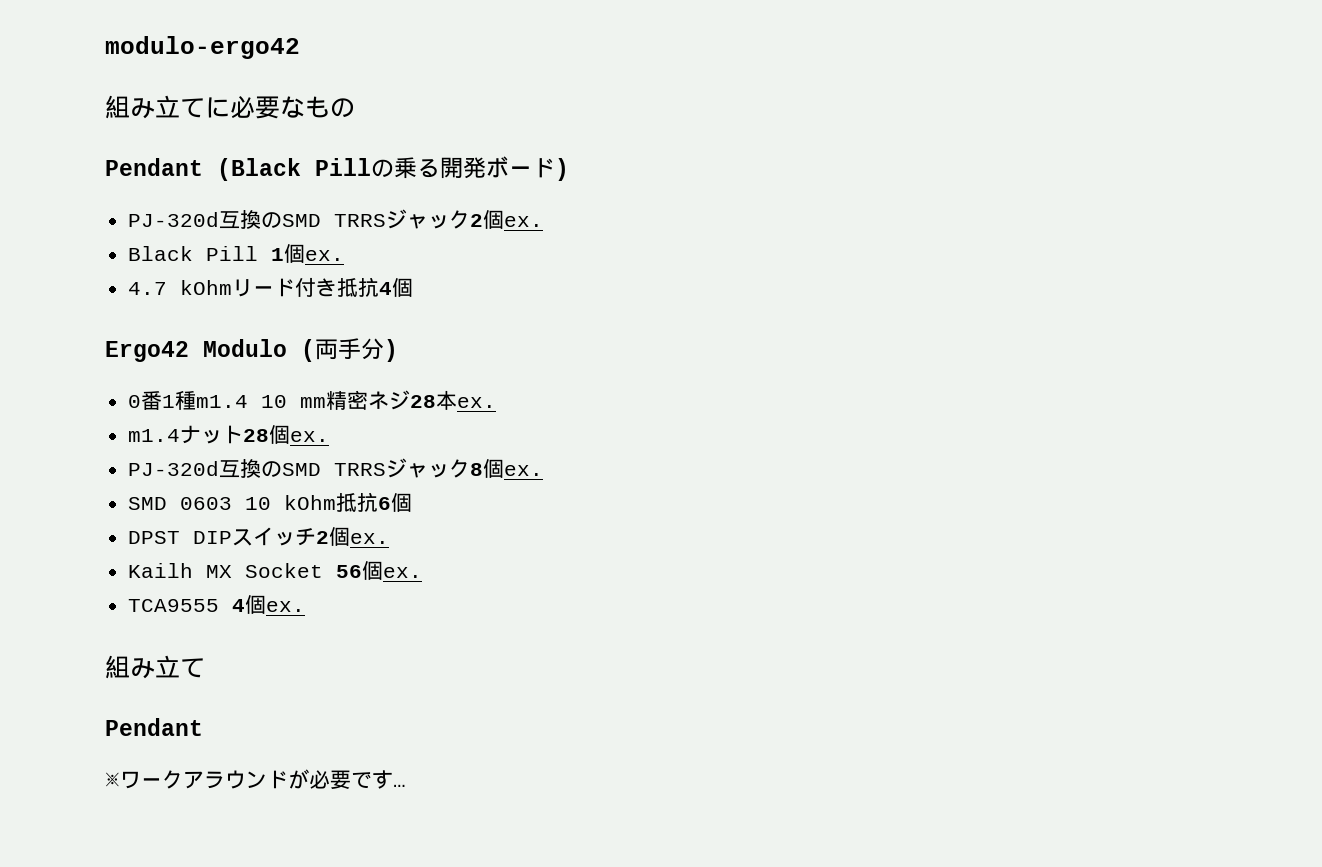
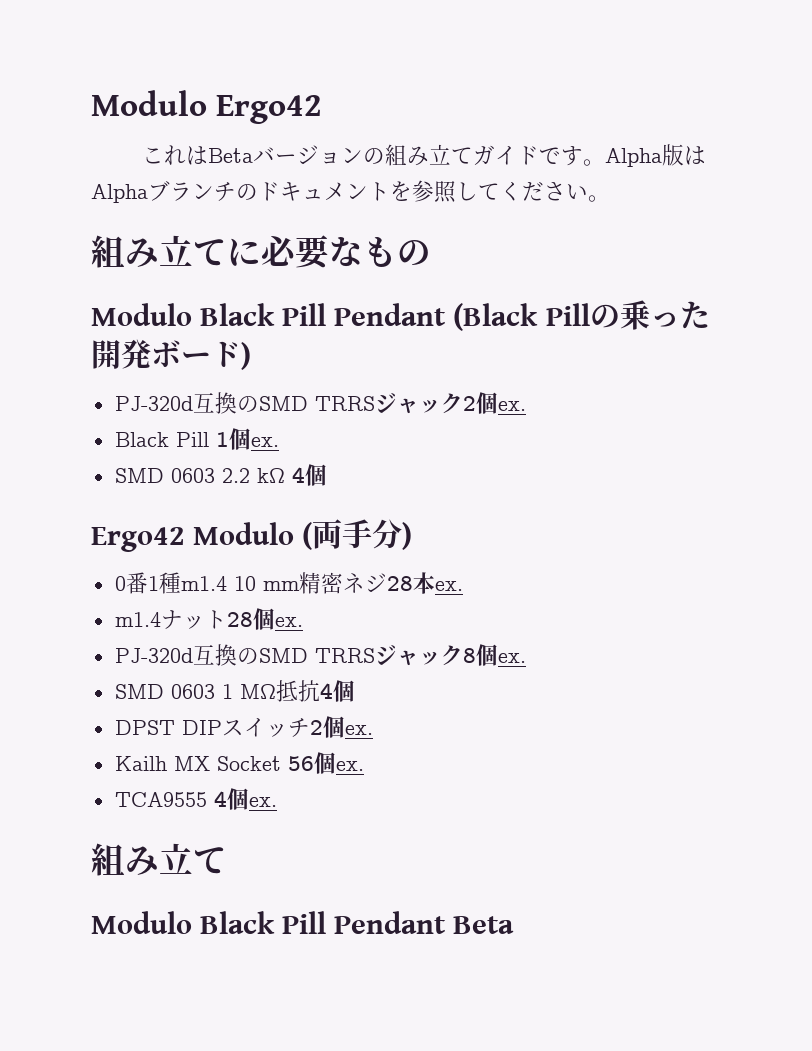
[105,36,300,59] modulo-ergo42 -> [91,90,323,124] [142,144,707,167] [91,180,610,203] Modulo Ergo42 // これはBetaバージョンの組み立てガイドです。Alpha版はAlphaブランチのドキュメントを参照してください。
(355, 108) none -> [91,303,327,326] Modulo Black Pill
[417,158,440,178] る -> [649,301,710,329] った
[128,277,380,297] 4.7 kOhmリード付き抵抗 -> [114,468,285,483] SMD 0603 2.2 kΩ
[245,492,392,512] 10 kOhm抵抗6 -> [221,680,333,702] 1 MΩ抵抗4
[105,718,203,736] [105,769,406,789] Pendant // ※ワークアラウンドが必要です… -> [91,911,515,934] Modulo Black Pill Pendant Beta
◇ ◇ ◇ ◇
Instructions to follow
What must be returned is the line with "[128,277,380,297] 4.7 kOhmリード付き抵抗" plus every line after it to the end of the entries, exactly as they appear.

Task answer
[128,277,380,297] 4.7 kOhmリード付き抵抗 -> [114,468,285,483] SMD 0603 2.2 kΩ
[245,492,392,512] 10 kOhm抵抗6 -> [221,680,333,702] 1 MΩ抵抗4
[105,718,203,736] [105,769,406,789] Pendant // ※ワークアラウンドが必要です… -> [91,911,515,934] Modulo Black Pill Pendant Beta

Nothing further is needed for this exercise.